Tuesday, October 22, 2019

If that son of a bitch up there believes in me, he better save my ass now!

I like learning something I did not know and feeling cheered for having learned it. From Once Upon a Time, an American Athletic Star Bombed the Chi-Coms by Rich Lowry. In argument, the article is a rebuke of the privileged athletes who demean our flag and kow-tow to tyrants in order to line their pockets with lucre. And to be clear, we have more athletes who are heroes and do their duty than there are the self-servers. But the self-servers stand out and get the attention.

I am not much, in fact scarcely at all, a sports fan. My knowledge is skimpy.

The subject of this piece is Ted Williams, whose name I recognize but about whom I did not know much more than I might have picked up from Cheers.

What a fascinating story and career.
Our athletes once weren’t so transnational in their orientation, or so willing to toss aside American values, or so deferential to Chinese Communists. In fact, once upon a time, one of the greatest American sports stars of all time risked his career — and his life — to fly dozens of missions against the North Korea forces and their Chinese allies in the Korean War.

The Red Sox slugger was perhaps the greatest hitter to ever live and, in the years of playing time he lost serving his country during two wars, a sterling example of patriotic commitment and a standing rebuke to contemporary sports stars who can’t bear the thought of offending the government and people of a hostile power.

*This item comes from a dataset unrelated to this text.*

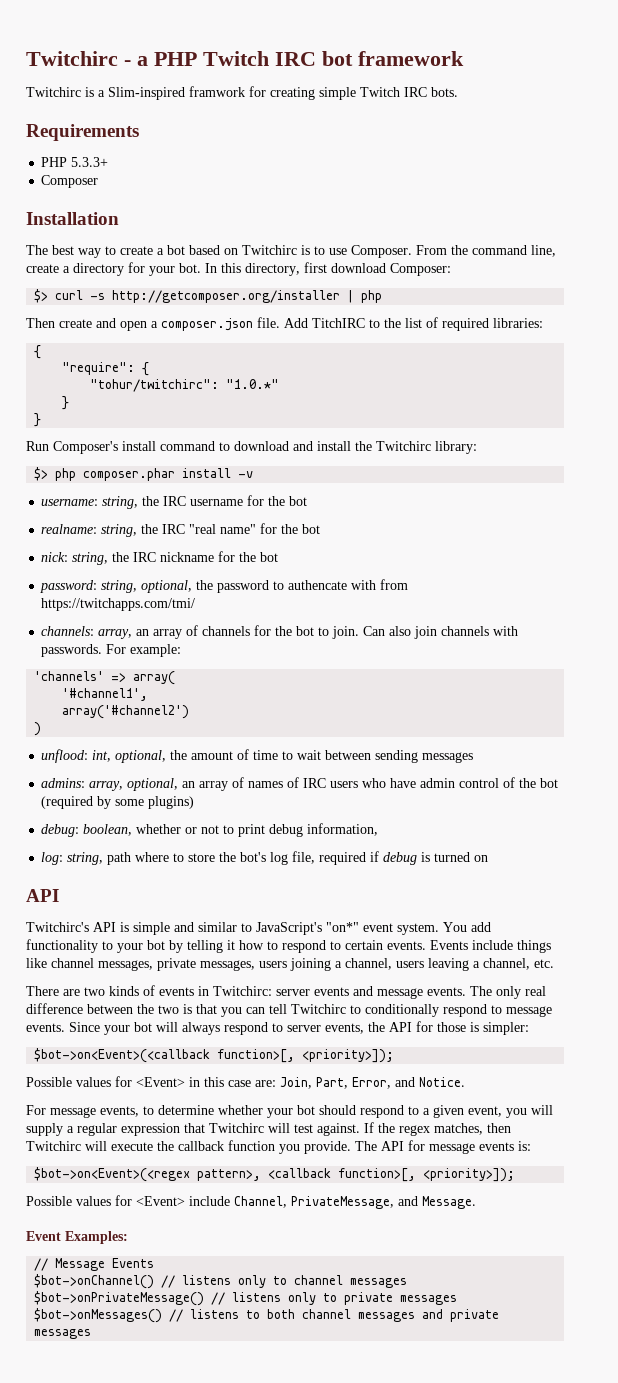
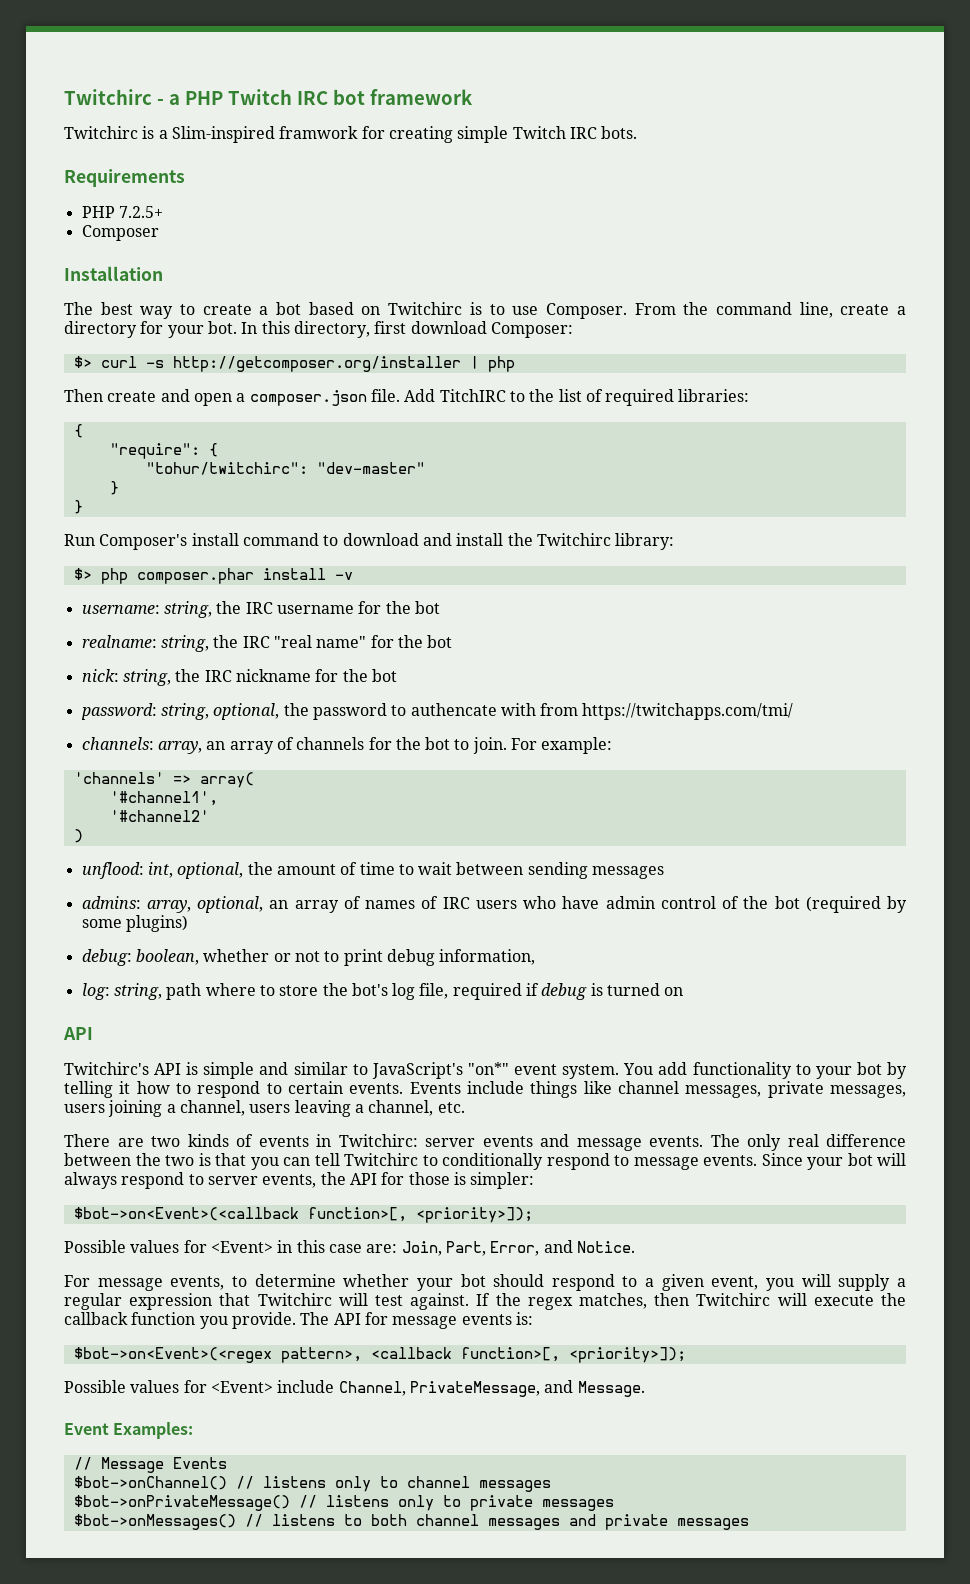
[71,157,109,167] 5.3.3+ -> [118,206,163,218] 7.2.5+
[226,379,280,389] "1.0.*" -> [316,462,425,474] "dev-master"
[363,626,519,639] [41,644,103,657] Can also join channels with passwords. -> (507, 745) none
[62,705,190,719] array('#channel2') -> [109,810,209,822] '#channel2'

One can only imagine what the famously gruff, profane Splendid Splinter would say about highly paid celebrities bending a knee to the power that, in league with its North Korean partner, tried to shoot him from the sky.

Ted Williams was a stubborn, independent personality who wasn’t thrilled about interrupting his career for either war. When World War II broke out, his mother was financially dependent on him, so he was initially classified as 3A.

[snip]

He signed up to be a Naval aviator, and excelled. His teammate Johnny Pesky, also in the aviation program for a time, attested, “He mastered intricate problems in fifteen minutes which took the average cadet an hour, and half of the other cadets there were college grads.” According to Pesky, Williams also displayed remarkable talent in his training in the air: “I heard Ted literally tore the sleeve target to shreds with his angle dives. He’d shoot from wingovers, zooms, and barrel rolls, and after a few passes the sleeve was ribbons. At any rate, I know he broke the all-time record for hits.”

Williams had a close call or two in training but served as a flight instructor and was awaiting assignment in the Pacific when the war ended.

He returned to baseball and then was recalled by the Marines during the Korean War. Williams resented that he was being tapped again after already giving up three years of his career. He suspected — as did others — that the Marines wanted him primarily for publicity. At age 33, another turn in the service could mean the end of his career.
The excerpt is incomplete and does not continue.